Worker¶

The Worker coordinates distributed consumer processing across multiple nodes using only PostgreSQL — no external message brokers, no ZooKeeper, no Redis. Deploy one or more worker instances and they automatically elect a leader, assign consumers, and process events from the global log.

Table of Contents¶

Installation
Quick Start
Database Setup
Architecture
Configuration
Dispatcher Strategies
Scaling
Processing Semantics
Graceful Shutdown
Troubleshooting

Installation¶

go get github.com/pupsourcing/worker

Requires Go 1.24+ and PostgreSQL 12+.

Quick Start¶

package main

import (
    "context"
    "database/sql"
    "log"
    "os/signal"
    "syscall"

    _ "github.com/lib/pq"
    "github.com/pupsourcing/store/consumer"
    storepostgres "github.com/pupsourcing/store/postgres"
    "github.com/pupsourcing/worker"
)

func main() {
    ctx, cancel := signal.NotifyContext(context.Background(), syscall.SIGTERM, syscall.SIGINT)
    defer cancel()

    db, err := sql.Open("postgres", "postgres://localhost:5432/myapp?sslmode=disable")
    if err != nil {
        log.Fatal(err)
    }
    defer db.Close()

    eventStore := storepostgres.NewStore(storepostgres.DefaultStoreConfig())
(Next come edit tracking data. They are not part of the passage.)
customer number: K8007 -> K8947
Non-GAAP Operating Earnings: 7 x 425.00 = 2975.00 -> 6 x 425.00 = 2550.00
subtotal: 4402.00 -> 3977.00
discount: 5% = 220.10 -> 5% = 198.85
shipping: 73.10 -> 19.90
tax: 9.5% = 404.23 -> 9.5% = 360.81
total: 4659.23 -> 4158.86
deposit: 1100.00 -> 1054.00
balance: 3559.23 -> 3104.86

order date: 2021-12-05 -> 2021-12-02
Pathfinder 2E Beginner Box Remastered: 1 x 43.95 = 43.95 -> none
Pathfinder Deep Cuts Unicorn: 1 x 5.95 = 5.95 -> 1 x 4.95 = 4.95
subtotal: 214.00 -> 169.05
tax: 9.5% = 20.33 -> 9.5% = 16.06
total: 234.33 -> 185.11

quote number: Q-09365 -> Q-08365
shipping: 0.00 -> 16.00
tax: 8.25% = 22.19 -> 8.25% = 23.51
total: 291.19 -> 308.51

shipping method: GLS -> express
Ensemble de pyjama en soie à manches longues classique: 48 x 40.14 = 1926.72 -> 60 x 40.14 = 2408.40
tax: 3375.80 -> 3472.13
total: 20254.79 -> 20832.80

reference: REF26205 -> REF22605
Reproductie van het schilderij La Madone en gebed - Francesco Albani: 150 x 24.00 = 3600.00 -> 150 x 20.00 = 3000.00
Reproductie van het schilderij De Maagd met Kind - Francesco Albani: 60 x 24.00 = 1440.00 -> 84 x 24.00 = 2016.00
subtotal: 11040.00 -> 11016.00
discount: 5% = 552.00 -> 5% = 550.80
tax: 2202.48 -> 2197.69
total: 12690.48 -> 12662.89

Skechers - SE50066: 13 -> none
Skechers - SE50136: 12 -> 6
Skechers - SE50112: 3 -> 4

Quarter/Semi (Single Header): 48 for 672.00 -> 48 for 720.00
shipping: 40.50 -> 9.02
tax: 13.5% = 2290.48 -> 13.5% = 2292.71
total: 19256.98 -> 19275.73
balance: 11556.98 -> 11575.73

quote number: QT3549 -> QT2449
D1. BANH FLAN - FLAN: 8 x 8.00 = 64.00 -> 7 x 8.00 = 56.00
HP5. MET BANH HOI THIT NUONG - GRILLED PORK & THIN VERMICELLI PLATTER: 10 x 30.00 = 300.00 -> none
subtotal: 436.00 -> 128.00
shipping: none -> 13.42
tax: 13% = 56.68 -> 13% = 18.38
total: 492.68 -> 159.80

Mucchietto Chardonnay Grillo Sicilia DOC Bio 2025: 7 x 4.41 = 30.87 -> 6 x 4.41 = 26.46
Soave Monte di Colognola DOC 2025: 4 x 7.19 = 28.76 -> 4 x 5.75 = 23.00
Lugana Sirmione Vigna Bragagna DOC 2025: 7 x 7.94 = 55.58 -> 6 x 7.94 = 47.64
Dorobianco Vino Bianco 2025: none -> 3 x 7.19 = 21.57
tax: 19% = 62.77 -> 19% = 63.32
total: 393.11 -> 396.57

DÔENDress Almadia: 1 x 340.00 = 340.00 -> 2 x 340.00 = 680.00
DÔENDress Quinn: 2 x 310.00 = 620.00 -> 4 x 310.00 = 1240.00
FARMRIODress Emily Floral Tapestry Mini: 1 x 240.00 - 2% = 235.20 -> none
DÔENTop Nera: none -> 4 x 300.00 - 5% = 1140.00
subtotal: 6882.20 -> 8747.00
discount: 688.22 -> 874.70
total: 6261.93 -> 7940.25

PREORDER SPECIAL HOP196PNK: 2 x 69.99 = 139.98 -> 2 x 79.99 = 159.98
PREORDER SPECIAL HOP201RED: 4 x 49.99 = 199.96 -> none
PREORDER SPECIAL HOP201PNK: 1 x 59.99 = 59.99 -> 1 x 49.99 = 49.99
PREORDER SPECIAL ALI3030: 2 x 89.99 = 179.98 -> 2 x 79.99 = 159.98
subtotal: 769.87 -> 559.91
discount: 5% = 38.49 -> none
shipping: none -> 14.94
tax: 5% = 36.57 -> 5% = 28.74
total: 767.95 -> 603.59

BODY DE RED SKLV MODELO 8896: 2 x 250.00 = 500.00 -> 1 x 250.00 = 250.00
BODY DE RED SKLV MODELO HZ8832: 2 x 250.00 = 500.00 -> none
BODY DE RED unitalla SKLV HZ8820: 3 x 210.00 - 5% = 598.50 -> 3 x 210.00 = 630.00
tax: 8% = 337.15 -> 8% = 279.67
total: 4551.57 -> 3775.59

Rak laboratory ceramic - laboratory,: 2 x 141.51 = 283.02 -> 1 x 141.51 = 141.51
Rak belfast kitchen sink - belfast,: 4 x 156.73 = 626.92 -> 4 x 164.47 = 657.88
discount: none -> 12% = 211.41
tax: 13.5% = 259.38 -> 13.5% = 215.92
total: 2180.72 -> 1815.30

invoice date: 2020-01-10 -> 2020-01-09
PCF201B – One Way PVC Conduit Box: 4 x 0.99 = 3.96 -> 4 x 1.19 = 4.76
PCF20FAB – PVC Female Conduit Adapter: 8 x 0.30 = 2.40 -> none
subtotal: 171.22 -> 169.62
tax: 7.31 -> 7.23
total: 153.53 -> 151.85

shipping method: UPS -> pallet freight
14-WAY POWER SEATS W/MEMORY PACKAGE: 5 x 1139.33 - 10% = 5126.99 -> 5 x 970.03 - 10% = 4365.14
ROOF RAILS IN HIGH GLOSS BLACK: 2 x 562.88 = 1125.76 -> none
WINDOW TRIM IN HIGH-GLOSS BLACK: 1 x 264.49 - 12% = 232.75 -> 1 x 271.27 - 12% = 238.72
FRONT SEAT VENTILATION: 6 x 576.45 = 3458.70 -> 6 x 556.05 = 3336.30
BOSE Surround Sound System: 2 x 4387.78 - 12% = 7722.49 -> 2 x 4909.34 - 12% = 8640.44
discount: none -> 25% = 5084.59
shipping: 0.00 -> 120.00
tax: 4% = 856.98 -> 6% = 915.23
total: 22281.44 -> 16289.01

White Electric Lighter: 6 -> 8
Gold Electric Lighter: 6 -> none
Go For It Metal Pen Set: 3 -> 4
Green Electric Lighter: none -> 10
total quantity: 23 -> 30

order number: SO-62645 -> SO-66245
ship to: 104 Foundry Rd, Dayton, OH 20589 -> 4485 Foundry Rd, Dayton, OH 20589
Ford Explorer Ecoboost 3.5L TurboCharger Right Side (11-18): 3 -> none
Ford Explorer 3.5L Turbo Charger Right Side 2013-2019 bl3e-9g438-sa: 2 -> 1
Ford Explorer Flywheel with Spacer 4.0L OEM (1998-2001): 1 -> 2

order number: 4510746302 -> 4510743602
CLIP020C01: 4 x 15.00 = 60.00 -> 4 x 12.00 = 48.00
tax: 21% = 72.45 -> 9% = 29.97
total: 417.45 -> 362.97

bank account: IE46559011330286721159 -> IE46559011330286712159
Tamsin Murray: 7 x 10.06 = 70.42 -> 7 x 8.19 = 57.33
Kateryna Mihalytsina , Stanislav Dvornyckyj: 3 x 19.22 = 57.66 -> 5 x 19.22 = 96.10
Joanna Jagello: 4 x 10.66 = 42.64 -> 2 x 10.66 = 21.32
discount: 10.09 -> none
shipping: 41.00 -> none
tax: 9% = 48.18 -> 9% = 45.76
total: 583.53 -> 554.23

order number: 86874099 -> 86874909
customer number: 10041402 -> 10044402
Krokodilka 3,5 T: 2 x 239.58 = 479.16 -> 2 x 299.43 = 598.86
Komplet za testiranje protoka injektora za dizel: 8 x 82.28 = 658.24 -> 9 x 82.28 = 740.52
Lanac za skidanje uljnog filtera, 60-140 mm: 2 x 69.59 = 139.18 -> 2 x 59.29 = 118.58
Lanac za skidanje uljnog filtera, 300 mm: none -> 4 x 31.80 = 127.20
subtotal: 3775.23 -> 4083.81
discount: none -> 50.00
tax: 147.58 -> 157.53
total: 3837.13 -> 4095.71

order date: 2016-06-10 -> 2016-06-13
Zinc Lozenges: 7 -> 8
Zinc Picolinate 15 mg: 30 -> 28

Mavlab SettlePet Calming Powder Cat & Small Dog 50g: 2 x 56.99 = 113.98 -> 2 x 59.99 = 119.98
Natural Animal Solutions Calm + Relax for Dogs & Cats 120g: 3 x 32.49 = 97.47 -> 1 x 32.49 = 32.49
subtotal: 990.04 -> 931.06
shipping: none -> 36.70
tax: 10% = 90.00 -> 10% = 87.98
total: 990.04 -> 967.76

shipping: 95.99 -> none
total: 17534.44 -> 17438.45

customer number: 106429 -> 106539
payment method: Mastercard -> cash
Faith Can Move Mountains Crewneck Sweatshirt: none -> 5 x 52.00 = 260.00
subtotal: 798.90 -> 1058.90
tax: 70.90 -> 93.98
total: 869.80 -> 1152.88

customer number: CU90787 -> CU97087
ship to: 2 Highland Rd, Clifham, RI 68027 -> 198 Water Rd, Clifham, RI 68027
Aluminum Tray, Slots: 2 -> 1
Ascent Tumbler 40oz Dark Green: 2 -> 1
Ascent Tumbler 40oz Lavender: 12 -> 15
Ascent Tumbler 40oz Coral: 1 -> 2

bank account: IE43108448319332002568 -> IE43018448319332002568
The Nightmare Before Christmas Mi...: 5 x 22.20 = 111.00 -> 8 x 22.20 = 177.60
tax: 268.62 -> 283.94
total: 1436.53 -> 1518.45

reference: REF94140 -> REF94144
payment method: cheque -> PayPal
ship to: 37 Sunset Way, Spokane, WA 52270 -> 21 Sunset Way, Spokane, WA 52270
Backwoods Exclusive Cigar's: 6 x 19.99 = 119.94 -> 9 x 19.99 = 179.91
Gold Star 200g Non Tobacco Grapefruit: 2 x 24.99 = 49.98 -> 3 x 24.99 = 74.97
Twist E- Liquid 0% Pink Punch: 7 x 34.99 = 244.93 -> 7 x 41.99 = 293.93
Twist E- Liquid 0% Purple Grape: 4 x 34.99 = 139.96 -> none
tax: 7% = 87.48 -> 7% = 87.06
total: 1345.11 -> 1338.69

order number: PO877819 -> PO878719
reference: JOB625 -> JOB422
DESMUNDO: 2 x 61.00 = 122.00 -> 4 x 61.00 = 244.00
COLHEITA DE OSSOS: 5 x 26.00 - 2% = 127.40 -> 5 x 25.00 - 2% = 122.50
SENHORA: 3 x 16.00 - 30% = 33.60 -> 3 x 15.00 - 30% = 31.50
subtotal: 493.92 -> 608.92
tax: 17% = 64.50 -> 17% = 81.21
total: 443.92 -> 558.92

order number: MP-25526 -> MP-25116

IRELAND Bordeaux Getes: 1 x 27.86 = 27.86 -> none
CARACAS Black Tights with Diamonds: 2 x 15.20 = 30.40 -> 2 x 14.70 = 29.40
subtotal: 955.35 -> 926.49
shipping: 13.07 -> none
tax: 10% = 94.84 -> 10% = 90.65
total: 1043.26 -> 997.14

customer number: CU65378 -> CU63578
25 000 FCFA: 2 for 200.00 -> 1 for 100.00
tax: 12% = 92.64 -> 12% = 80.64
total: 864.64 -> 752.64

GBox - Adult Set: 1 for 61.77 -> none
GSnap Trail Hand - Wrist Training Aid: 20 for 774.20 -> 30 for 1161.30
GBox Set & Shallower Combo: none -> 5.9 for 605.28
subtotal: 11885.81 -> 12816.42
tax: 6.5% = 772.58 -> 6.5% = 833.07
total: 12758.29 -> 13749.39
    consumers := []consumer.Consumer{
        &OrderProjection{},
        &NotificationConsumer{},
    }

    w := worker.New(db, eventStore, consumers,
        worker.WithBatchSize(100),
    )

    if err := w.Start(ctx); err != nil {
        log.Fatal(err)
    }
}

Start blocks until the context is canceled or a fatal error occurs. Each worker gets a unique UUID on creation, accessible via w.ID().

Database Setup¶

The worker requires three tables in PostgreSQL. Generate the migration using the built-in helper:

import "github.com/pupsourcing/worker/migrations"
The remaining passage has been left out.